• **Your instructions**:
Compute how many lines in the records below contain the string "stroke" and give that number without other output.

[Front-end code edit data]
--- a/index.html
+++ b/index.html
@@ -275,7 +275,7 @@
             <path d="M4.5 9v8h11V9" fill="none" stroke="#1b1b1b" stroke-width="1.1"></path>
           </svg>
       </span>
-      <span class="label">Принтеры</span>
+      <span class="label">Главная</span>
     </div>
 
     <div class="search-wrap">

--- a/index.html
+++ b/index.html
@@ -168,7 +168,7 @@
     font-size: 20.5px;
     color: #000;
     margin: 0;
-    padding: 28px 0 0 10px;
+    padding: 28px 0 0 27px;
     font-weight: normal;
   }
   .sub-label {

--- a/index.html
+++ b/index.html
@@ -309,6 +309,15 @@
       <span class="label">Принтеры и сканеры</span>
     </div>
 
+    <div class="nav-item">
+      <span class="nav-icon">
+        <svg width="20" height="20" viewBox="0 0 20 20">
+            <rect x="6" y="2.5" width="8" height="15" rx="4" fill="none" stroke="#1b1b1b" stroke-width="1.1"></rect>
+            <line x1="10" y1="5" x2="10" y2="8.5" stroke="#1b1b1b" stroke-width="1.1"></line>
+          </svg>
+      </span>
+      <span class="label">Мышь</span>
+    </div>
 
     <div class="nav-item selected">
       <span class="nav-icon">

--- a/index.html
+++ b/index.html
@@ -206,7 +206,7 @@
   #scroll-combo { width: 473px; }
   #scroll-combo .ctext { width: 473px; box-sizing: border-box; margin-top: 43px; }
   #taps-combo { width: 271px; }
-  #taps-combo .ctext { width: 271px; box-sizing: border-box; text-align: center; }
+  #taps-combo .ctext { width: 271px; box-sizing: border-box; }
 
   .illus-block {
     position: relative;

---

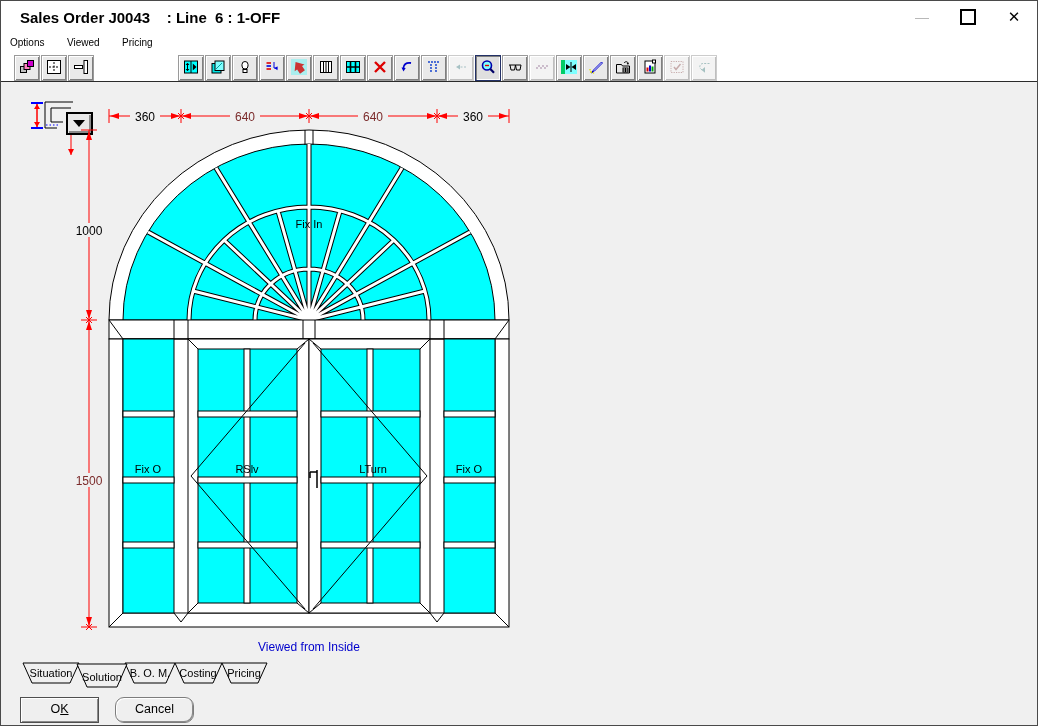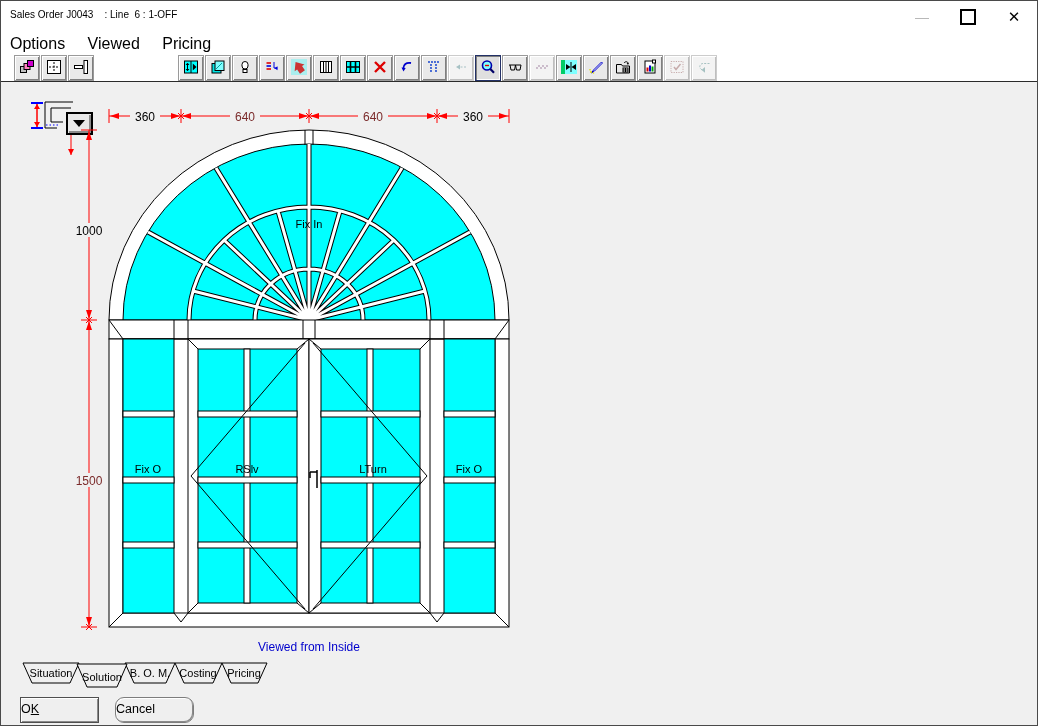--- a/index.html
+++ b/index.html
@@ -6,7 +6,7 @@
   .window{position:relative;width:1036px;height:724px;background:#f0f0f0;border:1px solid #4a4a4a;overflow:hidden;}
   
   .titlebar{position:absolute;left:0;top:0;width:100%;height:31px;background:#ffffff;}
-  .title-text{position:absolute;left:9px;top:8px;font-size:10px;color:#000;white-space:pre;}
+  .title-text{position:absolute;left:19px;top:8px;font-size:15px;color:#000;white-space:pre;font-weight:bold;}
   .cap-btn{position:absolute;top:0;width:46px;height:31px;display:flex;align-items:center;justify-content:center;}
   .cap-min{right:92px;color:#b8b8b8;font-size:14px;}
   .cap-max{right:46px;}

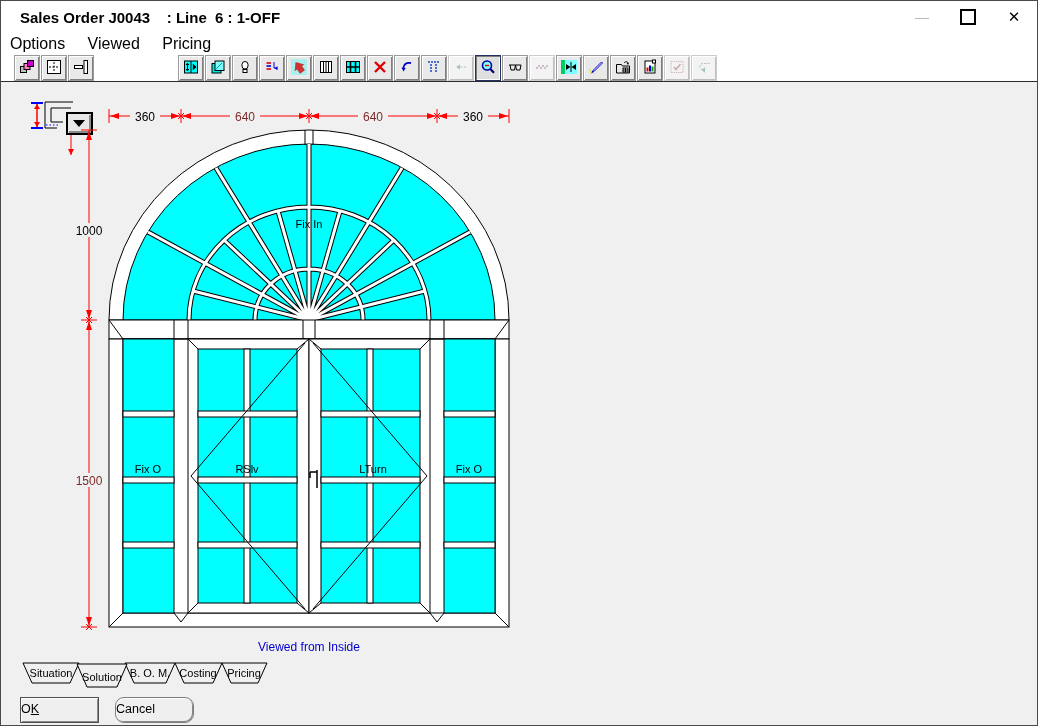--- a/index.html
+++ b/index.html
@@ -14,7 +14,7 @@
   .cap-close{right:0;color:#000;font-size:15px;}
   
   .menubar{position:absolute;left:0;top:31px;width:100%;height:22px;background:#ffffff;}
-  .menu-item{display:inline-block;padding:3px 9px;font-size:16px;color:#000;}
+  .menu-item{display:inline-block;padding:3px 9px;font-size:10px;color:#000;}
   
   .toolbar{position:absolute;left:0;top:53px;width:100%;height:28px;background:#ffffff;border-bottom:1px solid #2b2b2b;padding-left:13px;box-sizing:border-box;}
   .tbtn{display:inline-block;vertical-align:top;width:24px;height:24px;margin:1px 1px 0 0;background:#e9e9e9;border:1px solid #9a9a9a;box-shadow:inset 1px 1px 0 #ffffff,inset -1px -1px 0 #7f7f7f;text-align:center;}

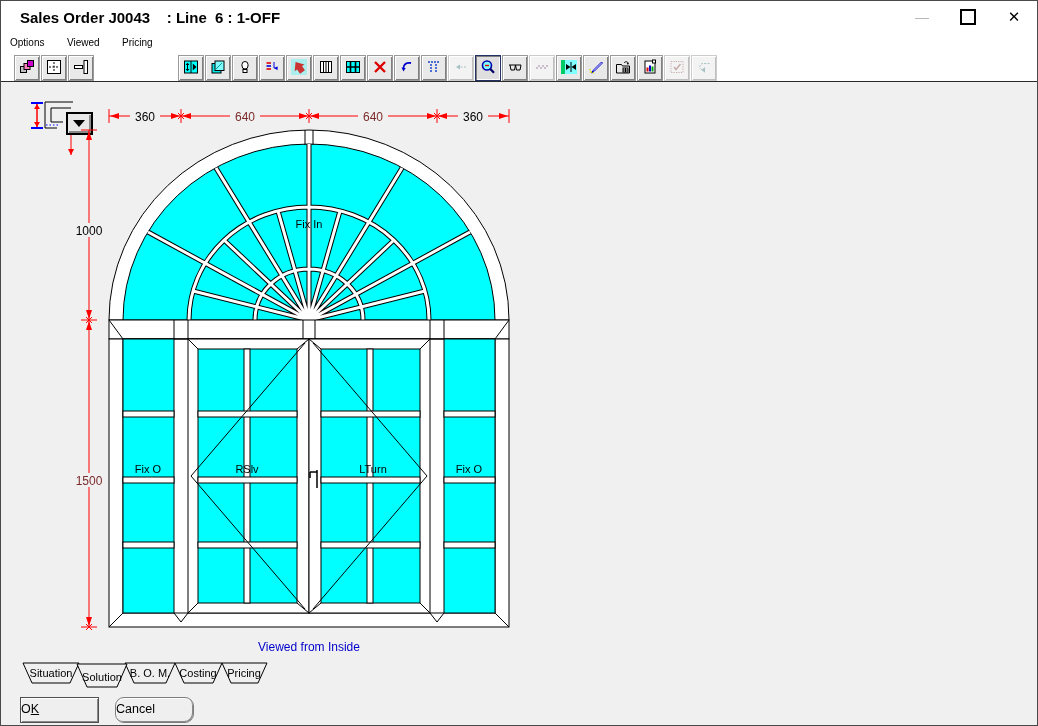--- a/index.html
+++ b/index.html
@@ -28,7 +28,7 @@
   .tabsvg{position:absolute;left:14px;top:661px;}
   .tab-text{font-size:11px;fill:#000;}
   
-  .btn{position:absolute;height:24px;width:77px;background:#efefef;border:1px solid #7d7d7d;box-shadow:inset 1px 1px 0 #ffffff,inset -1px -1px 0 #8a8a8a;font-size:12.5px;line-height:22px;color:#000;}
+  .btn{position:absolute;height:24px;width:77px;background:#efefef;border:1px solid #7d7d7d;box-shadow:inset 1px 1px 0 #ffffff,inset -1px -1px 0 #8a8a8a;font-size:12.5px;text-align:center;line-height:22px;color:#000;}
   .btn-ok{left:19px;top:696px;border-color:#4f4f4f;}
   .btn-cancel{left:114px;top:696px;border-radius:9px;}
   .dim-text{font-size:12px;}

• **Response area**:
3